Avatar The Society of Robotics and Automation is a society for VJTI students. As the name suggests, we deal with Robotics, Machine Vision and Automation

Exploring the magic of RL,making machines learn!!!!!

Learning the concepts of RL and solving various OpenAI-Gym environments.

Mentees:

Ansh Semwal

Gaurav Tatpate

Vyoma

GYM - MASTER :

What is our project?

Our project pushes us to explore the uncharted waters of RL - REINFORCEMENT LEARNING. Building a solid foundation on key concepts of RL, learning the relevant and necessary technologies of PyTorch and/or TensorFlow. We then implement our learnings to solve various OpenAI gym environments and then move on to make a marquee project utilising all our learnings.

Intro to RL

This is where we discuss the very fundamentals of RL. So what exactly is RL?

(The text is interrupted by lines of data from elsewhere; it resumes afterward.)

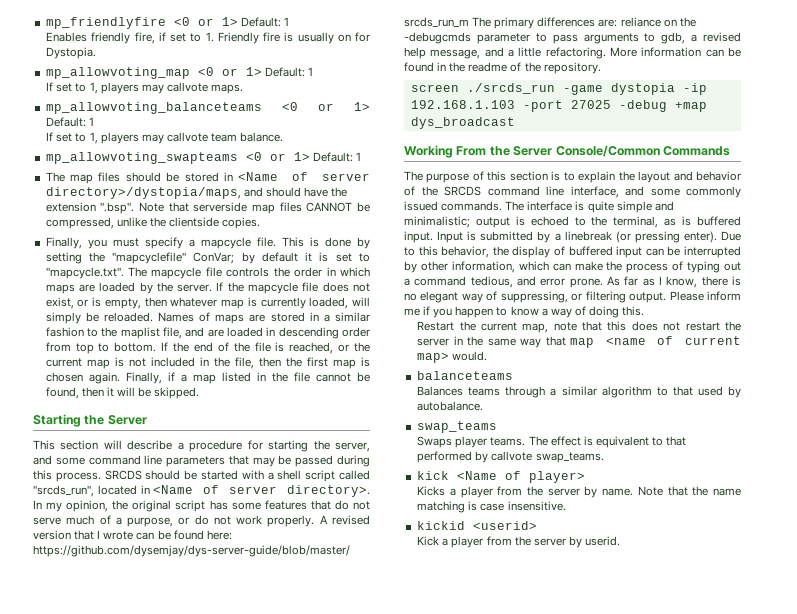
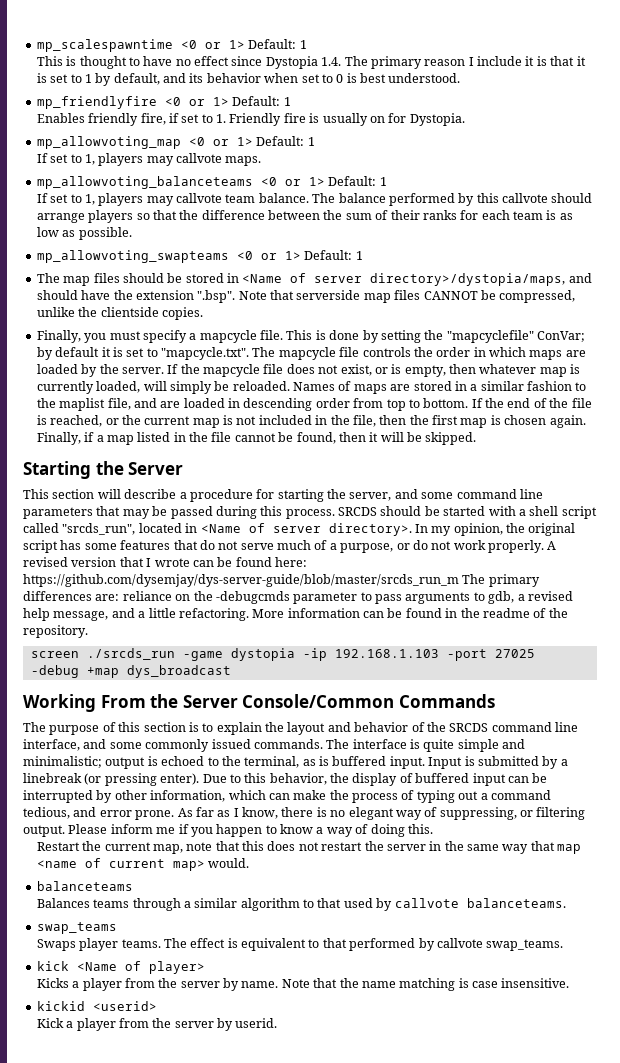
+ mp_scalespawntime <0 or 1> Default: 1
+ This is thought to have no effect since Dystopia 1.4. The primary reason I include it is that it is set to 1 by default, and its behavior when set to 0 is best understood.
+ The balance performed by this callvote should arrange players so that the difference between the sum of their ranks for each team is as low as possible.
- Balances teams through a similar algorithm to that used by autobalance.
+ Balances teams through a similar algorithm to that used by callvote balanceteams.

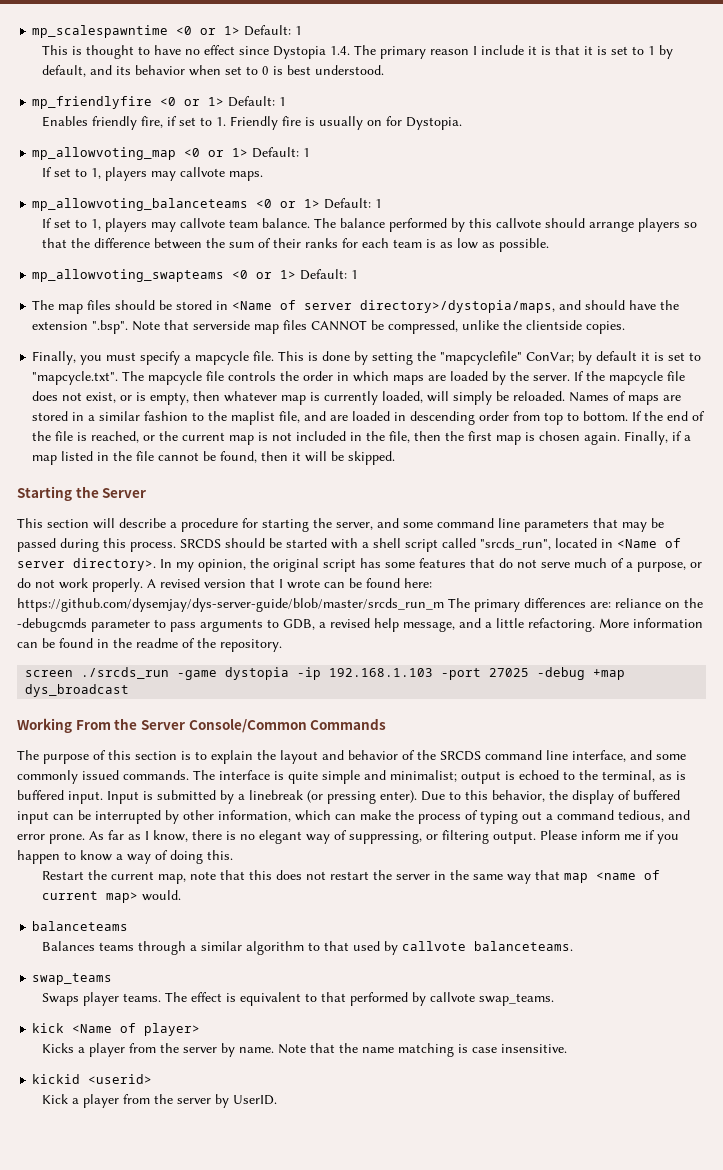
- A revised version that I wrote can be found here: https://github.com/dysemjay/dys-server-guide/blob/master/srcds_run_m The primary differences are: reliance on the -debugcmds parameter to pass arguments to gdb, a revised help message, and a little refactoring.
+ A revised version that I wrote can be found here: https://github.com/dysemjay/dys-server-guide/blob/master/srcds_run_m The primary differences are: reliance on the -debugcmds parameter to pass arguments to GDB, a revised help message, and a little refactoring.
- The interface is quite simple and minimalistic; output is echoed to the terminal, as is buffered input.
+ The interface is quite simple and minimalist; output is echoed to the terminal, as is buffered input.
- Kick a player from the server by userid.
+ Kick a player from the server by UserID.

Reinforcement learning is the multi-disciplinary area of machine learning where an intelligent agent is made to learn about its dynamic environment by interacting with it and then to maximize a reward function to ultimately solve a problem.

So how does it work?

Well, basically you send in your bot/agent into the environment (anything that your agent cannot control is the environment) and it gets to tinkering, i.e., giving the environment some input. The environment takes this input, processes it, makes the necessary changes in itself as directed by the input, and spits out an output for the agent. This is then taken by the agent as an input for itself. This output by the environment is called a reward, a measure of how good or bad our agent’s decision is. And we do all of it again.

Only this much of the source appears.